Para descrever a estrutura das redes os ecólogos usam diferentes conceitos. Dois deles, o “aninhamento” e a “modularidade”, foram estudados pela pesquisadora para entender como se propagam os efeitos em cascata nas redes mutualistas.

Rede livre de escala gerada pelo modelo Barabasi-Albert – Imagem: I, Keiono via Wikimedia Commons / CC BY-SA 2.5

O aninhamento ocorre quando nas redes coexistem dois tipos de espécies: especialistas e generalistas. As espécies especialistas têm requerimentos muito específicos, o que limita muito o seu número de interações com outras espécies, como seria, por exemplo, uma planta que depende para a sua polinização de uma espécie concreta de inseto. Já as espécies generalistas interagem com muitas outras espécies, incluindo as especialistas. Seria o caso do inseto do exemplo anterior, se ele também polinizasse várias outras espécies de plantas.

Por outro lado, a modularidade se refere à existência dentro da rede de subgrupos de espécies que interagem muito entre si e pouco com espécies de fora do grupo.

Utilizando redes teóricas, com um número fixo de espécies e de interações entre elas, a cientista conseguiu avaliar especificamente o impacto do aninhamento e da modularidade sobre a propagação dos efeitos em cascata.
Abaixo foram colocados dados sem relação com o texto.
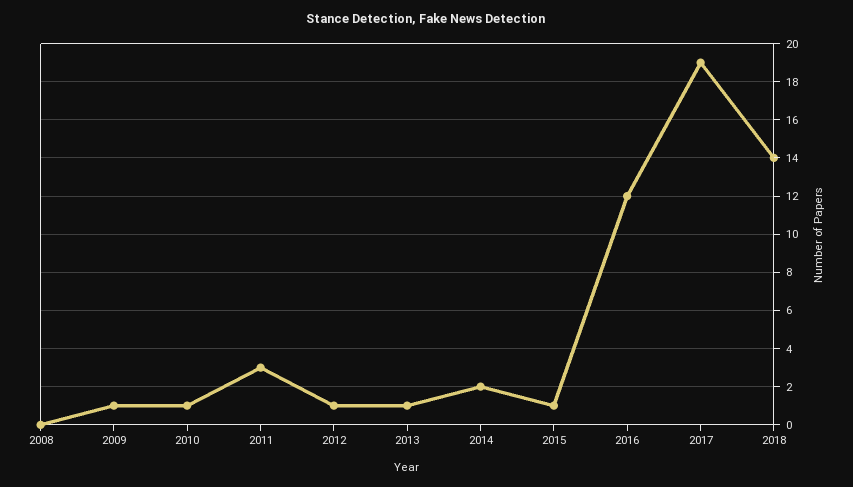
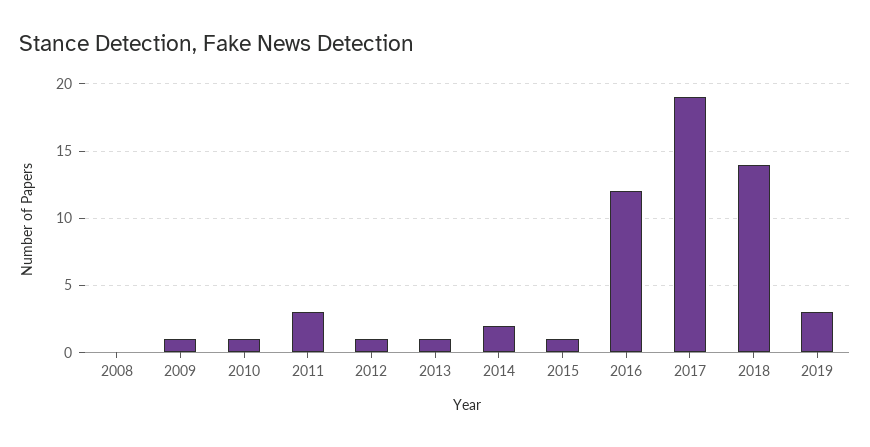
2019: none -> 3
“O que a gente achou é que a modularidade não tem muito efeito, mas o aninhamento tem um efeito forte”, disse Marília Gaiarsa.

Da volta para a natureza

Embora uma grande parte do trabalho da bióloga tenha sido feita diante da tela de um computador, as implicações da sua pesquisa são relevantes para a conservação da natureza. As atuais mudanças climáticas ameaçam os chamados serviços ecossistêmicos. O termo se refere a todas aquelas coisas que a natureza nos oferece e que são indispensáveis para vida, como ar, água e alimentos, e que estão intimamente ligadas à presença dos seres vivos.

“Ao trazer novas perspectivas para a discussão sobre a robustez de comunidades ecológicas, os achados da Marília contribuem para o desenvolvimento de uma teoria para a conservação de serviços ecossistêmicos. Em longo prazo, esses achados podem ajudar no desenvolvimento de políticas de conservação”, explica Paulo Roberto Guimarães Júnior, orientador de Marília Gaiarsa. Entender como se propagam os efeitos em cascata que podem destruir as comunidades biológicas pode nos ajudar a evitá-los.

A tese Efeitos em cascata em redes mutualistas foi realizada no Departamento de Ecologia do Instituto de Biociências (IB) da USP.